* _What the exercise asks_: Copy out each line below in which the string "RESET" appears.

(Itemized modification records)
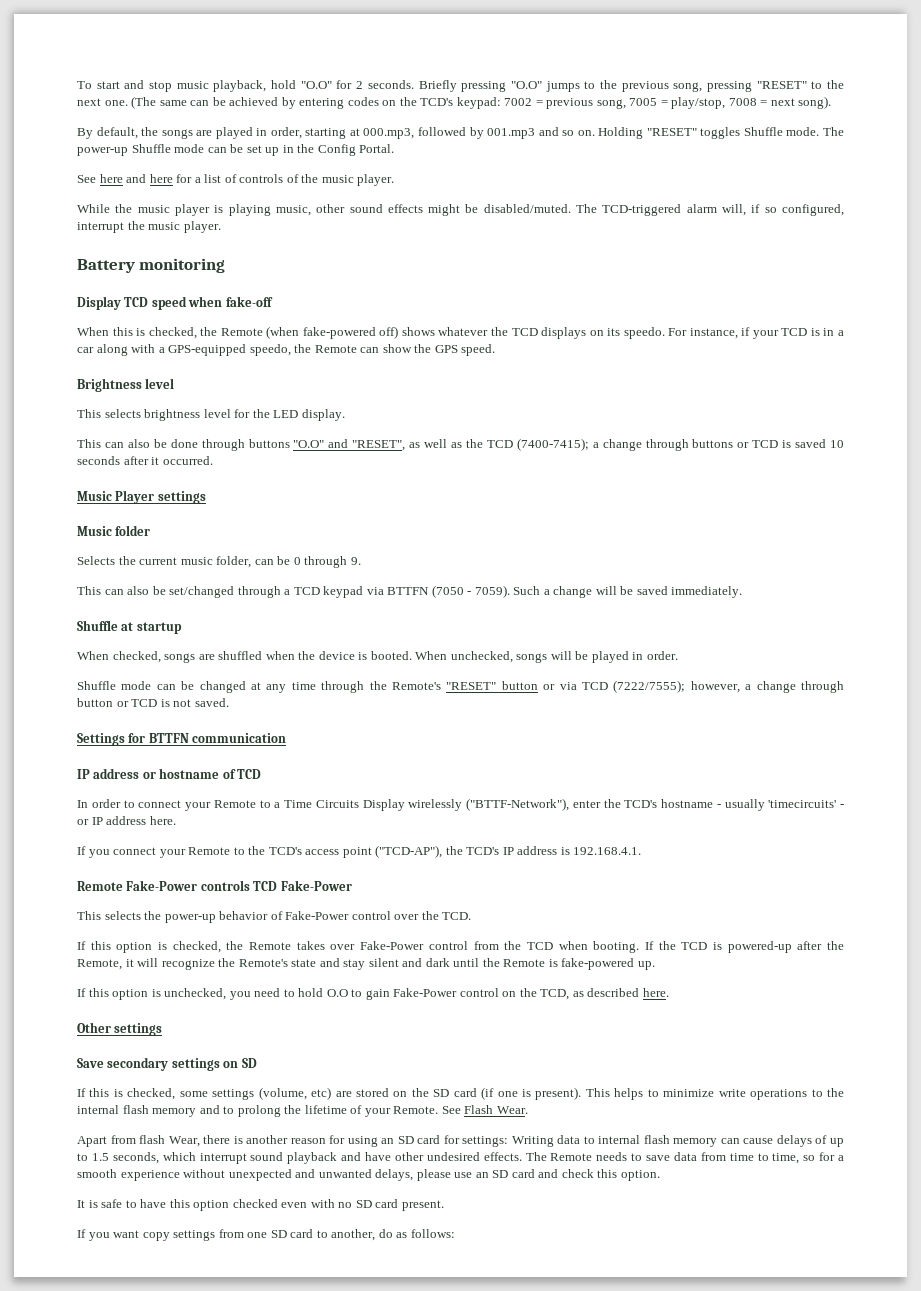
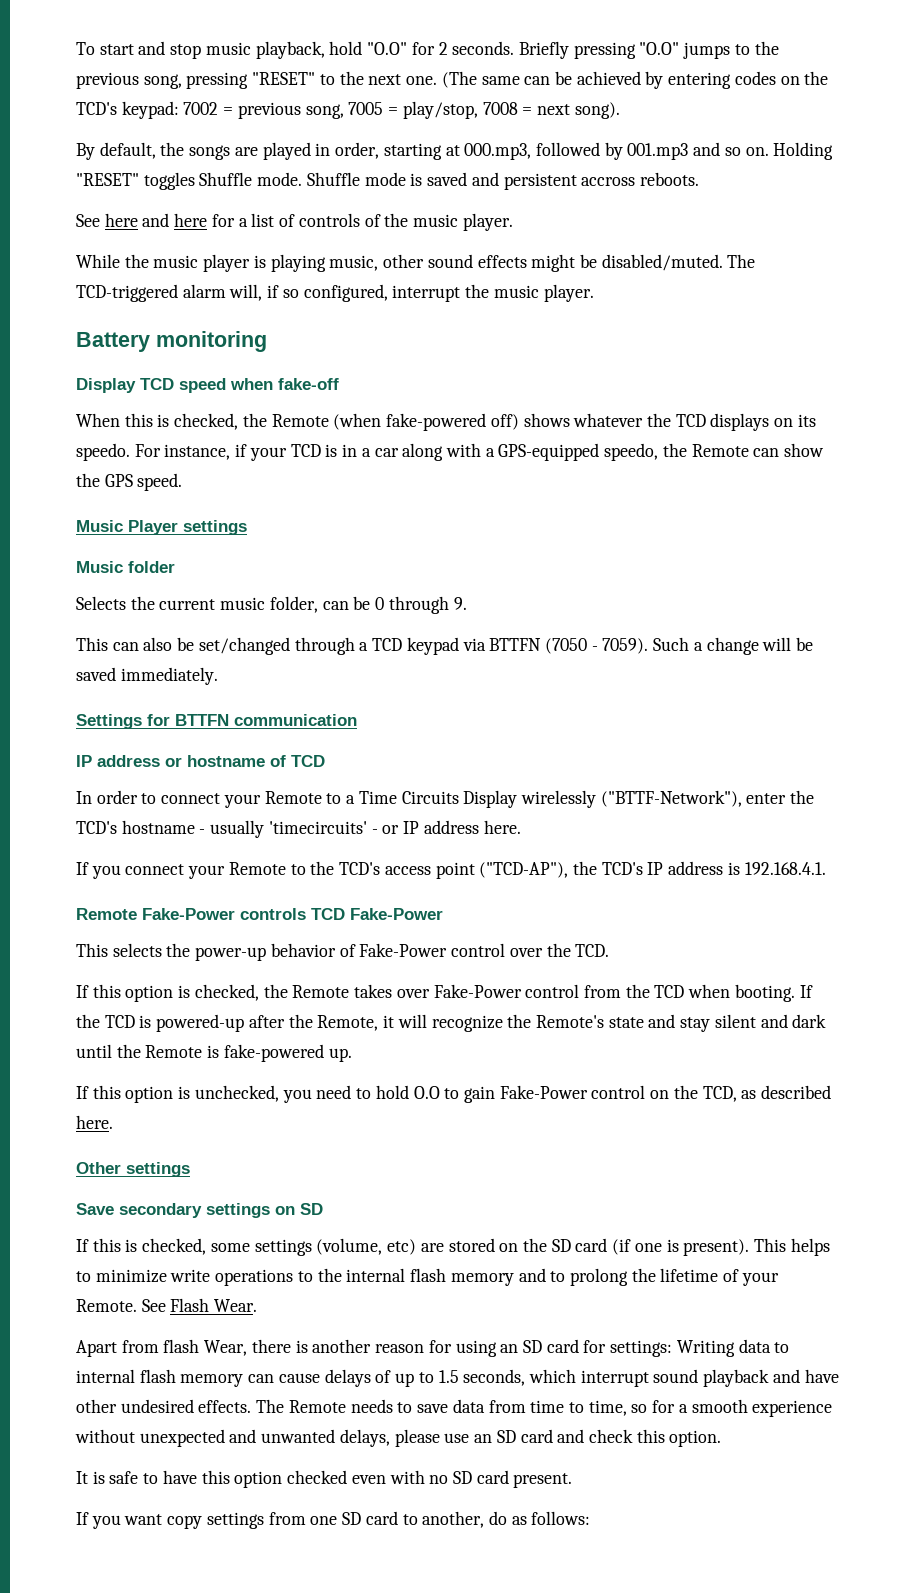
- The power-up Shuffle mode can be set up in the Config Portal.
+ Shuffle mode is saved and persistent accross reboots.
- Brightness level
- This selects brightness level for the LED display.
- This can also be done through buttons "O.O" and "RESET", as well as the TCD (7400-7415); a change through buttons or TCD is saved 10 seconds after it occurred.
- Shuffle at startup
- When checked, songs are shuffled when the device is booted. When unchecked, songs will be played in order.
- Shuffle mode can be changed at any time through the Remote's "RESET" button or via TCD (7222/7555); however, a change through button or TCD is not saved.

* _Your solution_:
- This can also be done through buttons "O.O" and "RESET", as well as the TCD (7400-7415); a change through buttons or TCD is saved 10 seconds after it occurred.
- Shuffle mode can be changed at any time through the Remote's "RESET" button or via TCD (7222/7555); however, a change through button or TCD is not saved.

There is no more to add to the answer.